Besides, there was so little of him in the house. There were none of his clothes left in the closet or the dresser, no other photographs that I could see. I assumed, though I don’t think I ever actually asked, that she had moved into that lonely large house after he died. But, of course, there was the little girl, at that moment at least.
Ann lived in a suburb cut freshly out of the clay. Her blinds were always drawn against the sun, because the dollhouse trees planted along the curb were years from casting meaningful shade. The house was decorated with realtor’s dreck: glass tabletops and rattan baskets filled with marble paperweights in geometric shapes. They were the kind of things you were supposed to replace when you bought the house, with something more personal, but Ann never had. The ceiling of the foyer was too high, and not even Dominga could clean the cobwebs from its upper story. Ann’s house made me sad, and the sadness aroused me.
Ann had red hair that was not dyed. She had narrow shoulders, soft wide hips, and a Caesarean scar, like a wry smile, beneath her navel. She would not remove a single piece of her own clothing. I unbuttoned the blouse, peeled back the pantyhose, worked out the puzzle of the bra clasp, in the order and manner I was instructed. Then she lay back, hiding herself in her hands, suddenly shy. What I liked best about her were the ten thousand freckles scattered across her ribcage, and the white unmarked skin below where sunlight never struck. That was Ann to me—experience and innocence.

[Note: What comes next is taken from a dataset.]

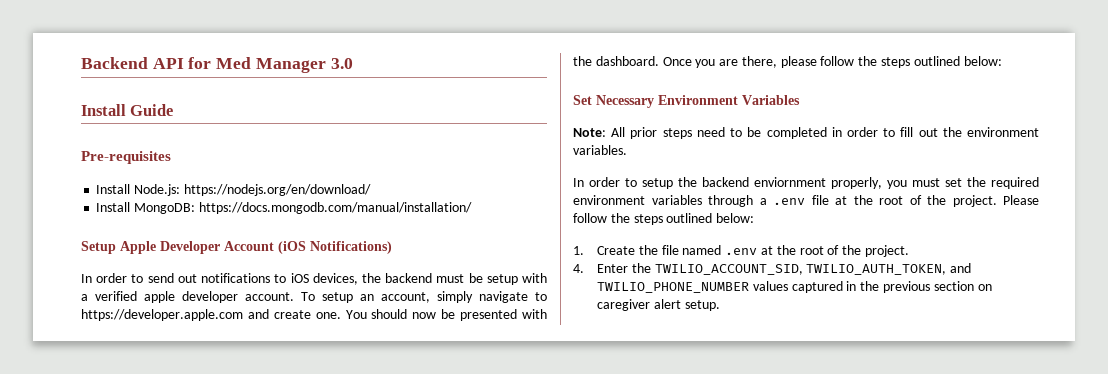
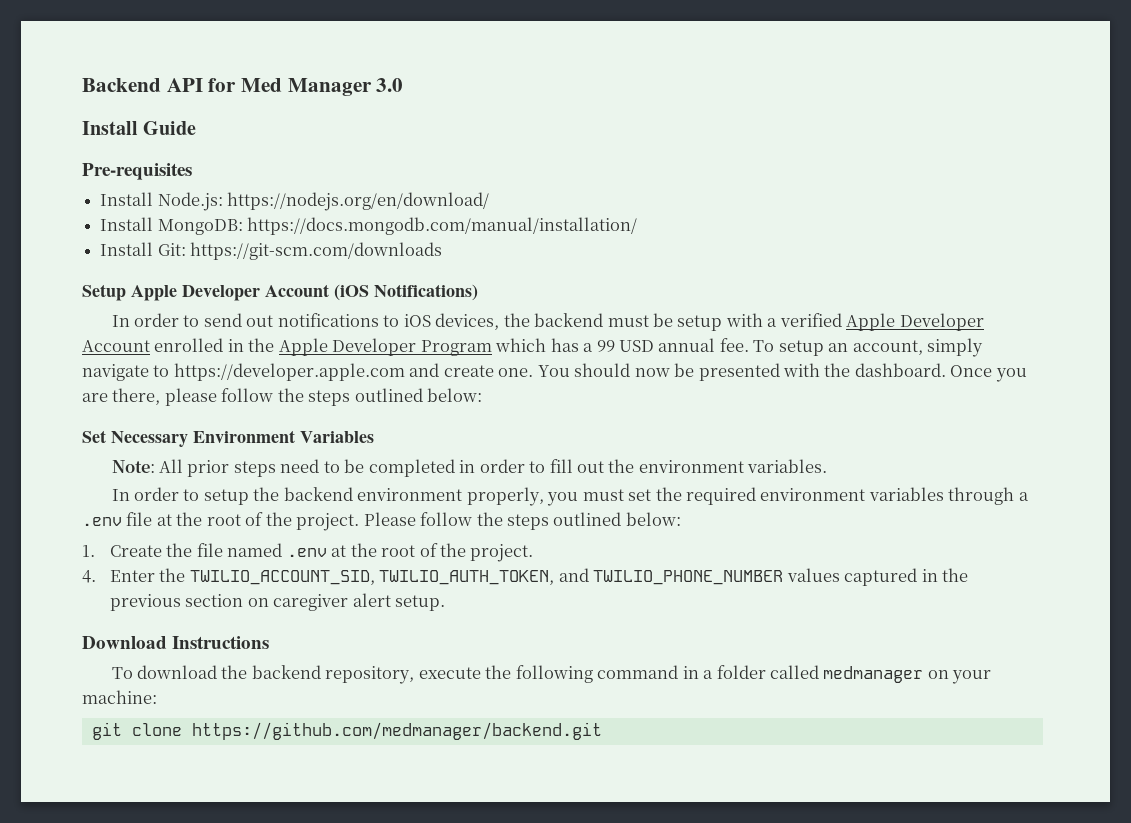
(472, 208) none -> [100,242,443,260] // Install Git: https://git-scm.com/downloads
[144,291,294,303] apple developer account. -> [846,313,984,331] [82,338,749,356] Apple Developer Account enrolled in the Apple Developer Program which has a 99 USD annual fee.
[754,177,826,187] enviornment -> [357,488,463,501] environment
(720, 305) none -> [82,636,270,649] [111,665,992,684] [82,690,157,704] [91,722,602,740] // Download Instructions // To download the backend repository, execute the following command in a folder called medmanager on your machine: // git clone https://github.com/medmanager/backend.git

I had no plans to marry her. I’d done the math: when I was her age, Ann would be in her fifties. But knowing they could not last forever made our afternoons urgent, bittersweet. She said to me—the soft down of her face against mine—You’re supposed to be in class, young man.
And I said, I’m sorry, miss. But shouldn’t you be at work?
Ann worked for a manufacturer of medical equipment whose headquarters were shaped like a marble paperweight. She was an Associate Director of Logistics. Her work was obscure to me (and it would not have occurred to me to ask her to explain it), but I knew in the afternoons she was supposed to travel between various warehouses and hospitals, when she was, in fact, with me.
We met in the afternoons because that’s when her daughter was at daycare. Her name was Nevaeh—Heaven, spelled backwards. This name I took as a trace of the dead husband, of an evangelical corniness Ann did not possess, or had since shed. It pointed vestigially to that former life, like the photograph on the mantle, the right hand’s ring. I thought the name was ridiculous and I would have laughed about it with my friends, if I’d had any.
I didn’t know what to think, what attitude to take, toward the existence of Nevaeh. It was neither divorcee nor widow; she hung, like a dead limb, from the likeness of Ann I had cultivated within myself. For the first few months it was easy to pretend she didn’t exist, because I’d never met her. Through a cracked bedroom door I spied the spillage of a five-year-old life—stuffed owls and plastic lizards, gleaming board books, tiny cast-off tennis shoes—and it made me uneasy. The room seemed misplaced in the sterile house, and it gave me an impression of a hyperactive and uncontrollable child.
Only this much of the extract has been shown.